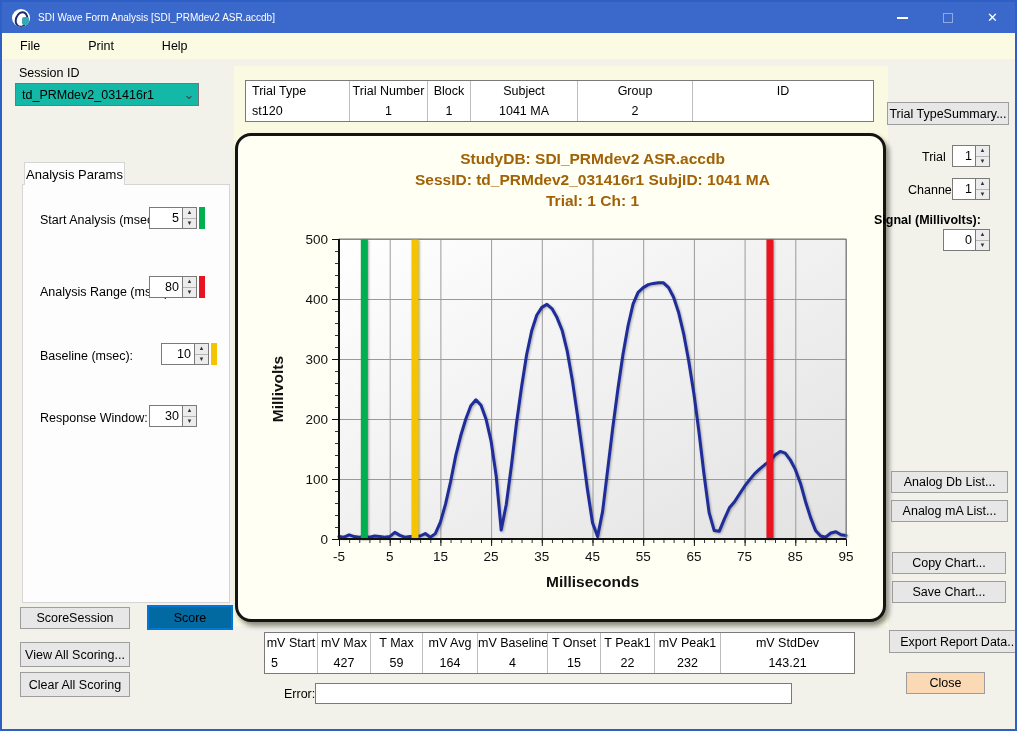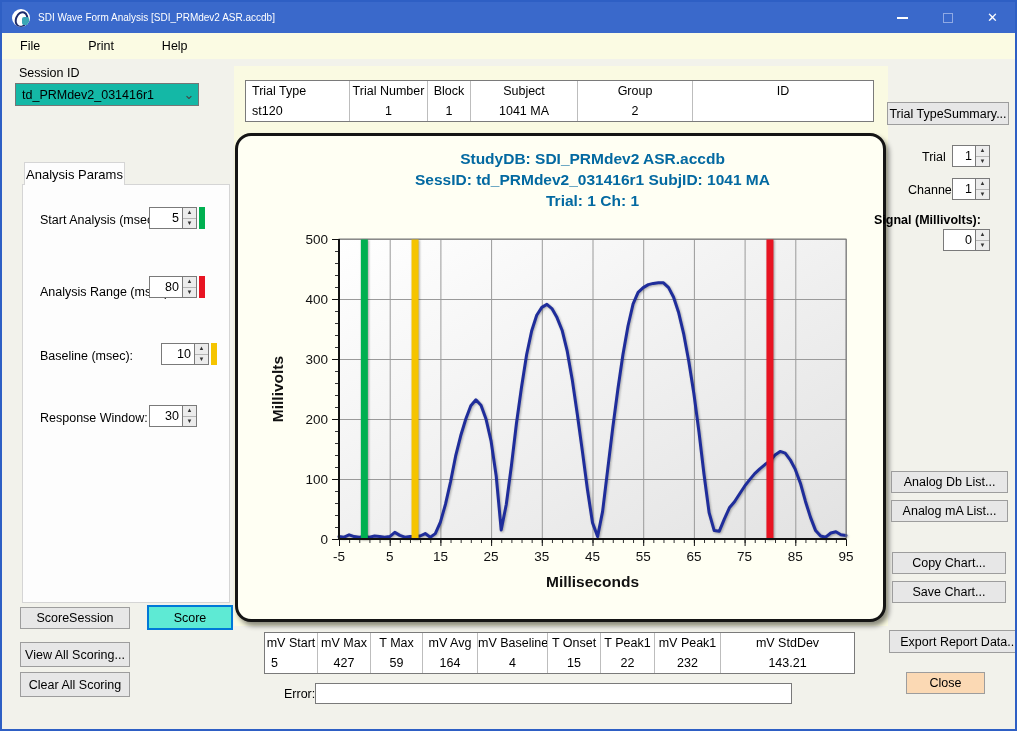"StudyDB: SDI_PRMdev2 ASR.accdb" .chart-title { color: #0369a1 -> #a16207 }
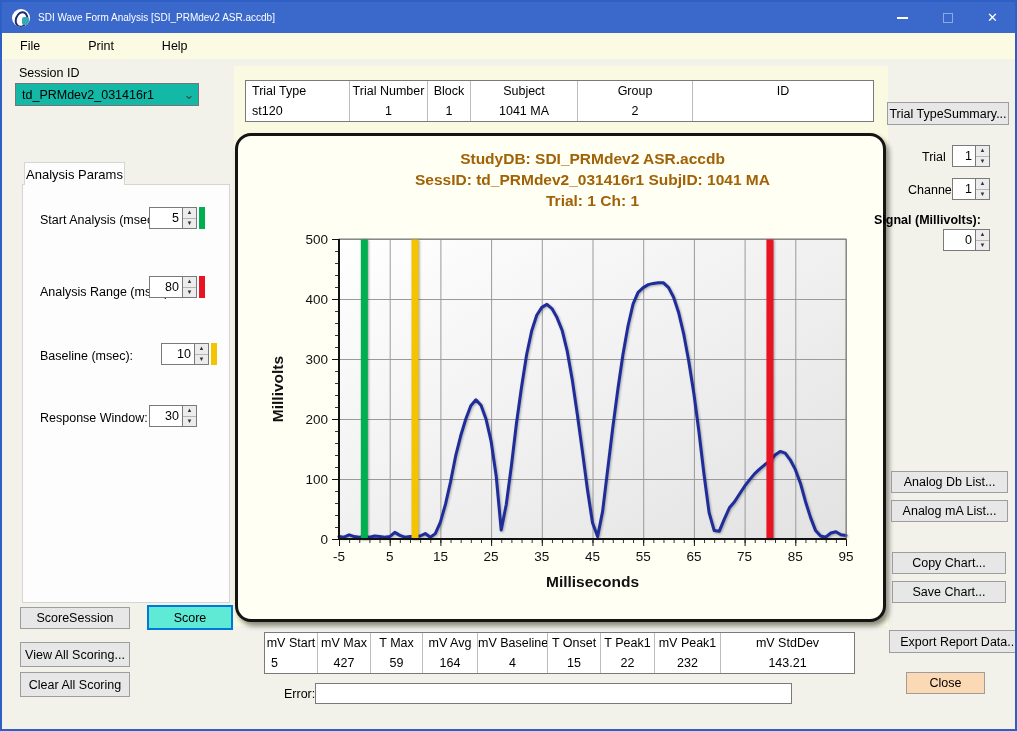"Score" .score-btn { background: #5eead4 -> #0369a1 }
===============
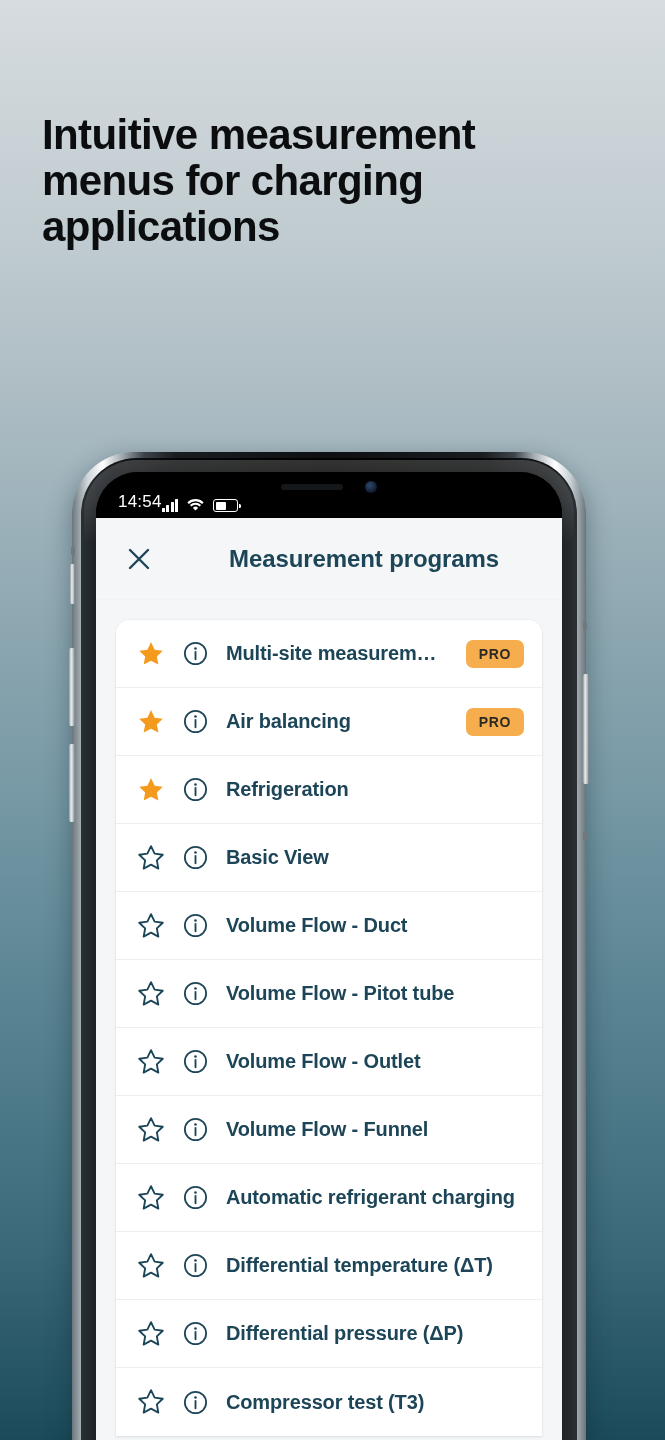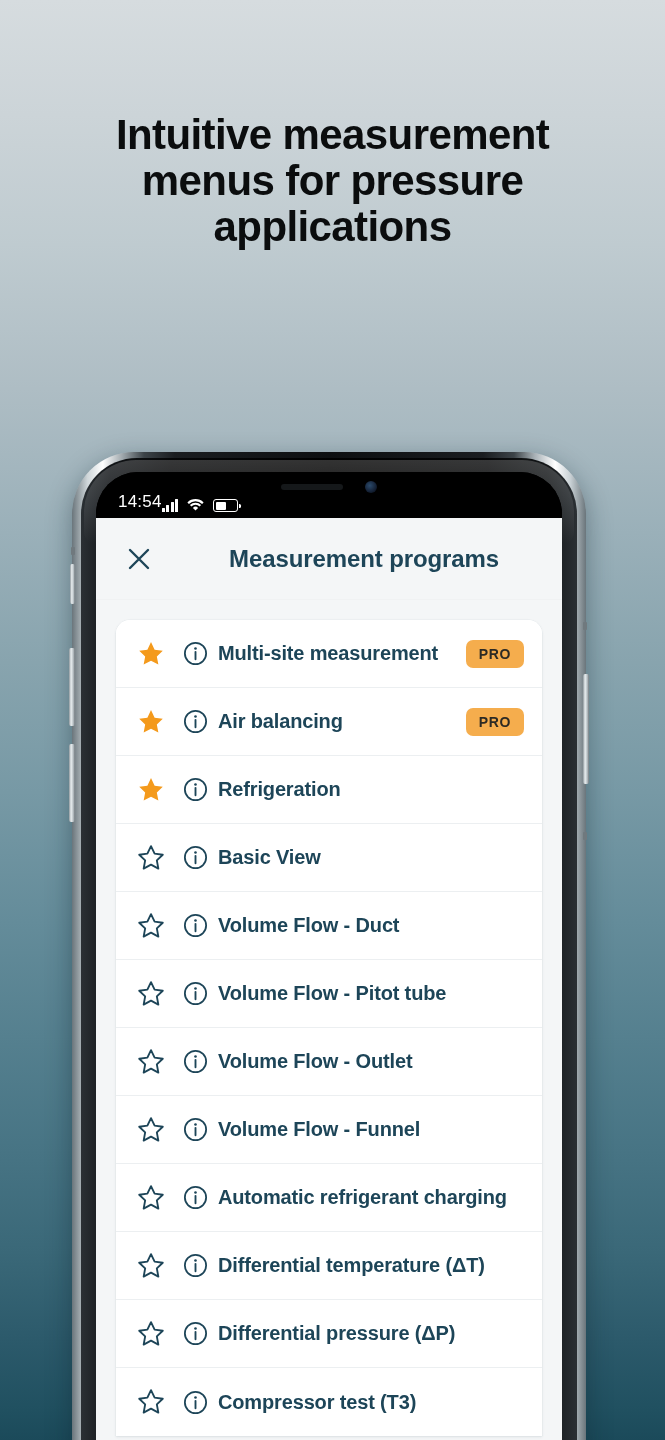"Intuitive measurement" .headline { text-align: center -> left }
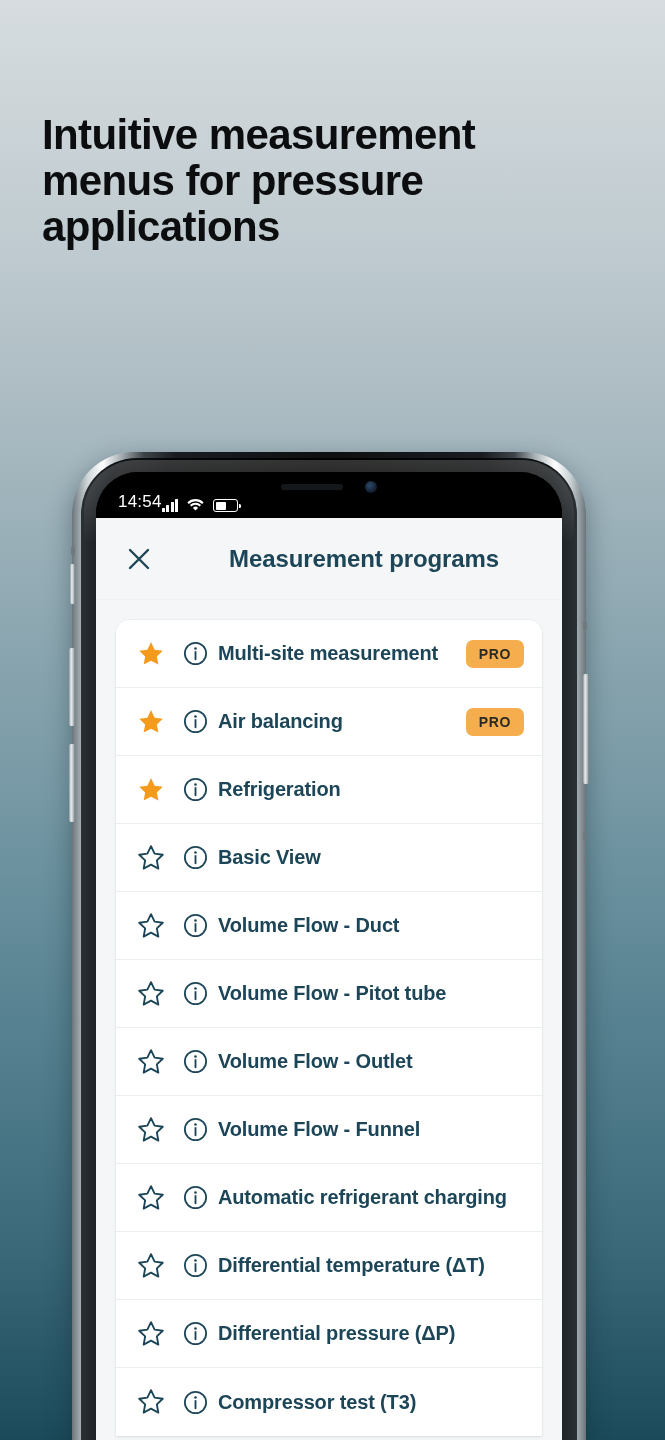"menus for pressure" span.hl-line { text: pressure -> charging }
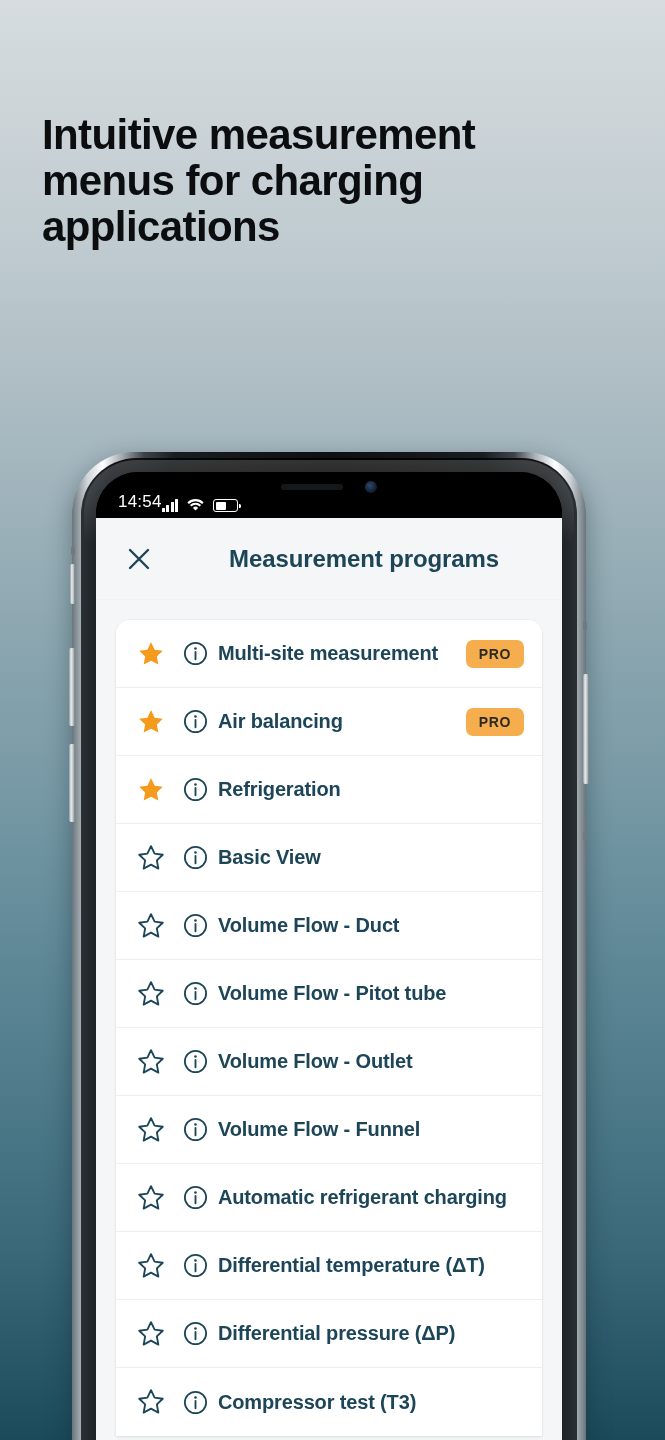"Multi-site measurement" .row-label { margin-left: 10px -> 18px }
===============
* _WHAT THIS TASK INVOLVES_:
In the listing above, find the line with "color: #0369a1 ->" and the line with "background: #5eead4 ->". Copy exactly those two and every line between, without the pictures.

* _EXERCISE ANSWER_:
"StudyDB: SDI_PRMdev2 ASR.accdb" .chart-title { color: #0369a1 -> #a16207 }
"Score" .score-btn { background: #5eead4 -> #0369a1 }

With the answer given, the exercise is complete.